Type out the data again, word for word and in full.

(Records from a collection)
BEGIN

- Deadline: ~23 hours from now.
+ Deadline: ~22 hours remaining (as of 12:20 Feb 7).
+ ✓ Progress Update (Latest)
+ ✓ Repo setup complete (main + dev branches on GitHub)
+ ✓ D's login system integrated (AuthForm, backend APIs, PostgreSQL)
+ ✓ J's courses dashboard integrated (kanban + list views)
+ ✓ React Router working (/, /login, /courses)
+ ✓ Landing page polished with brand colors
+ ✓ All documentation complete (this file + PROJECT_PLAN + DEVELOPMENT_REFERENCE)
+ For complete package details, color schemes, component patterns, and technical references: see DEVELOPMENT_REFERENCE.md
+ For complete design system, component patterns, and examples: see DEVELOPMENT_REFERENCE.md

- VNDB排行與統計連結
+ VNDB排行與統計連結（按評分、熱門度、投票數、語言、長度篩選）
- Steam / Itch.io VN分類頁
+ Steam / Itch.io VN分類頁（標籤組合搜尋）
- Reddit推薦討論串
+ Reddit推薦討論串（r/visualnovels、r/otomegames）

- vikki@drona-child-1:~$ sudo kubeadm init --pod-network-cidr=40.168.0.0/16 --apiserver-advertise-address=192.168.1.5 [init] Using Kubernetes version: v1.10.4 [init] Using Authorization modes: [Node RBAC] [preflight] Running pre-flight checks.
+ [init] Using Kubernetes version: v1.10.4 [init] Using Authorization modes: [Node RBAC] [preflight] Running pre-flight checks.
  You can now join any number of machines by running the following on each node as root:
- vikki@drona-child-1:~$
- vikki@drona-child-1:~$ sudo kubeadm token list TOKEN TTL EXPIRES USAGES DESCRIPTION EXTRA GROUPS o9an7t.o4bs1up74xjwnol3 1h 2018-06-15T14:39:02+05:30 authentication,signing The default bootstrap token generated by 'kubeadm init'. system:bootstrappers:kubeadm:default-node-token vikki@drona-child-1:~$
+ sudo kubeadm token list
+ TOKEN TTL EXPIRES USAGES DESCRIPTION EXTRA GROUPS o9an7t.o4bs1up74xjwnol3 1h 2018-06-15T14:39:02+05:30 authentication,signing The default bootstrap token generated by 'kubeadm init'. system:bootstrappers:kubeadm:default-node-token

END

Worked solution
- Deadline: ~23 hours from now.
+ Deadline: ~22 hours remaining (as of 12:20 Feb 7).
+ ✓ Progress Update (Latest)
+ ✓ Repo setup complete (main + dev branches on GitHub)
+ ✓ D's login system integrated (AuthForm, backend APIs, PostgreSQL)
+ ✓ J's courses dashboard integrated (kanban + list views)
+ ✓ React Router working (/, /login, /courses)
+ ✓ Landing page polished with brand colors
+ ✓ All documentation complete (this file + PROJECT_PLAN + DEVELOPMENT_REFERENCE)
+ For complete package details, color schemes, component patterns, and technical references: see DEVELOPMENT_REFERENCE.md
+ For complete design system, component patterns, and examples: see DEVELOPMENT_REFERENCE.md

- VNDB排行與統計連結
+ VNDB排行與統計連結（按評分、熱門度、投票數、語言、長度篩選）
- Steam / Itch.io VN分類頁
+ Steam / Itch.io VN分類頁（標籤組合搜尋）
- Reddit推薦討論串
+ Reddit推薦討論串（r/visualnovels、r/otomegames）

- vikki@drona-child-1:~$ sudo kubeadm init --pod-network-cidr=40.168.0.0/16 --apiserver-advertise-address=192.168.1.5 [init] Using Kubernetes version: v1.10.4 [init] Using Authorization modes: [Node RBAC] [preflight] Running pre-flight checks.
+ [init] Using Kubernetes version: v1.10.4 [init] Using Authorization modes: [Node RBAC] [preflight] Running pre-flight checks.
  You can now join any number of machines by running the following on each node as root:
- vikki@drona-child-1:~$
- vikki@drona-child-1:~$ sudo kubeadm token list TOKEN TTL EXPIRES USAGES DESCRIPTION EXTRA GROUPS o9an7t.o4bs1up74xjwnol3 1h 2018-06-15T14:39:02+05:30 authentication,signing The default bootstrap token generated by 'kubeadm init'. system:bootstrappers:kubeadm:default-node-token vikki@drona-child-1:~$
+ sudo kubeadm token list
+ TOKEN TTL EXPIRES USAGES DESCRIPTION EXTRA GROUPS o9an7t.o4bs1up74xjwnol3 1h 2018-06-15T14:39:02+05:30 authentication,signing The default bootstrap token generated by 'kubeadm init'. system:bootstrappers:kubeadm:default-node-token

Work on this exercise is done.